Run pragmatiq on Amazon SageMaker
Train the pragmatiq banking foundation model with an Amazon SageMaker training job and serve user embeddings from a NVIDIA Triton real-time endpoint — end to end, with pip install pragmatiq, on synthetic or your own data.
pragmatiq is an independent implementation inspired by the PRAGMA paper (arXiv 2604.08649) and is not affiliated with or endorsed by Revolut.
This guide runs pragmatiq entirely on Amazon SageMaker — no servers to manage. You prep data in SageMaker Studio, train with a managed SageMaker training job, and serve embeddings from a NVIDIA Triton real-time endpoint. pragmatiq is on PyPI, so every step is just pip install pragmatiq.
| Step | SageMaker service | Output |
|---|---|---|
| 1. Prep data | Studio notebook | events.parquet … in S3 |
| 2. Train | Training job (PyTorch estimator) | a trained run (model.tar.gz) in S3 |
| 3. Serve | Triton real-time endpoint | embeddings over HTTPS |
It mirrors the local Pretrain and Serve with Triton tutorials — same commands, same Triton request shape — on SageMaker-managed infrastructure. Works on the synthetic generator or on your own bank data (same four-file contract).

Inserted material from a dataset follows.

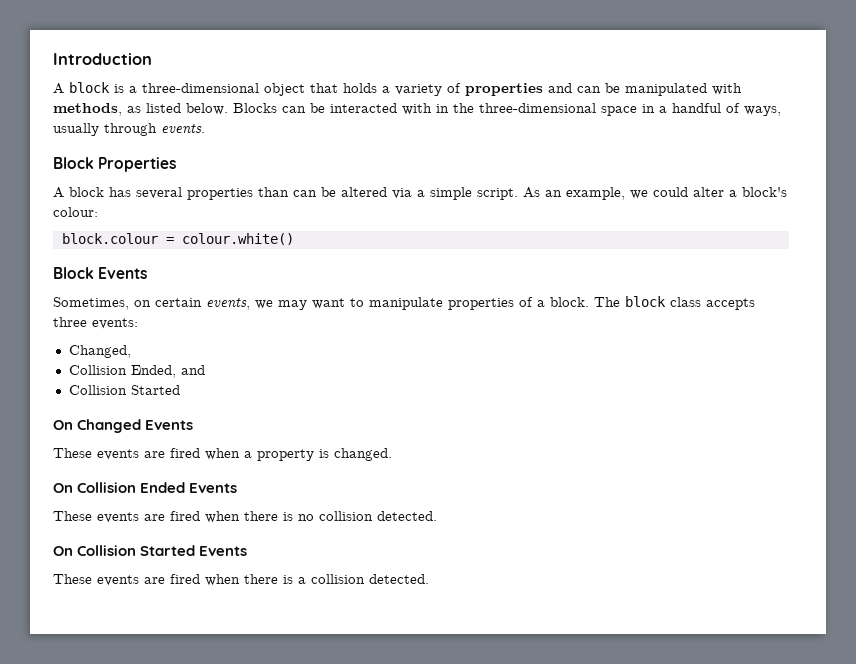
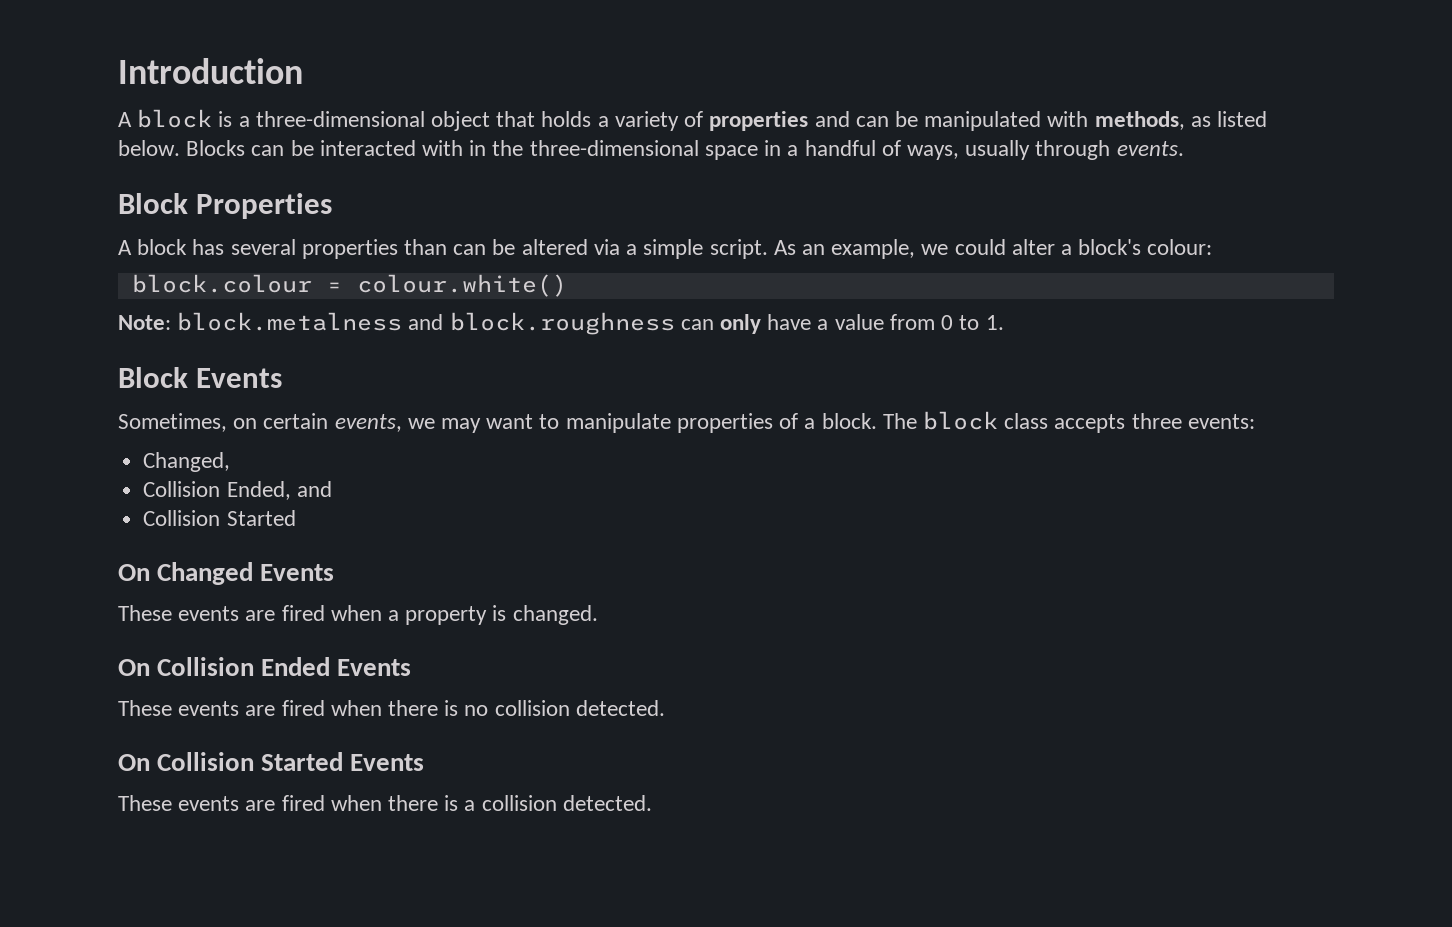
(294, 239) none -> [118,312,1004,335] // Note: block.metalness and block.roughness can only have a value from 0 to 1.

How pragmatiq works — a foundation model for events, not text
A large language model reads a stream of subword tokens and predicts the next one. pragmatiq reads a stream of timestamped key–value events — a card payment, an app screen, a transfer — and learns to reconstruct masked fields. It's the same transformer backbone, but because the input isn't text, three things change: the tokenizer, the notion of position, and the training objective.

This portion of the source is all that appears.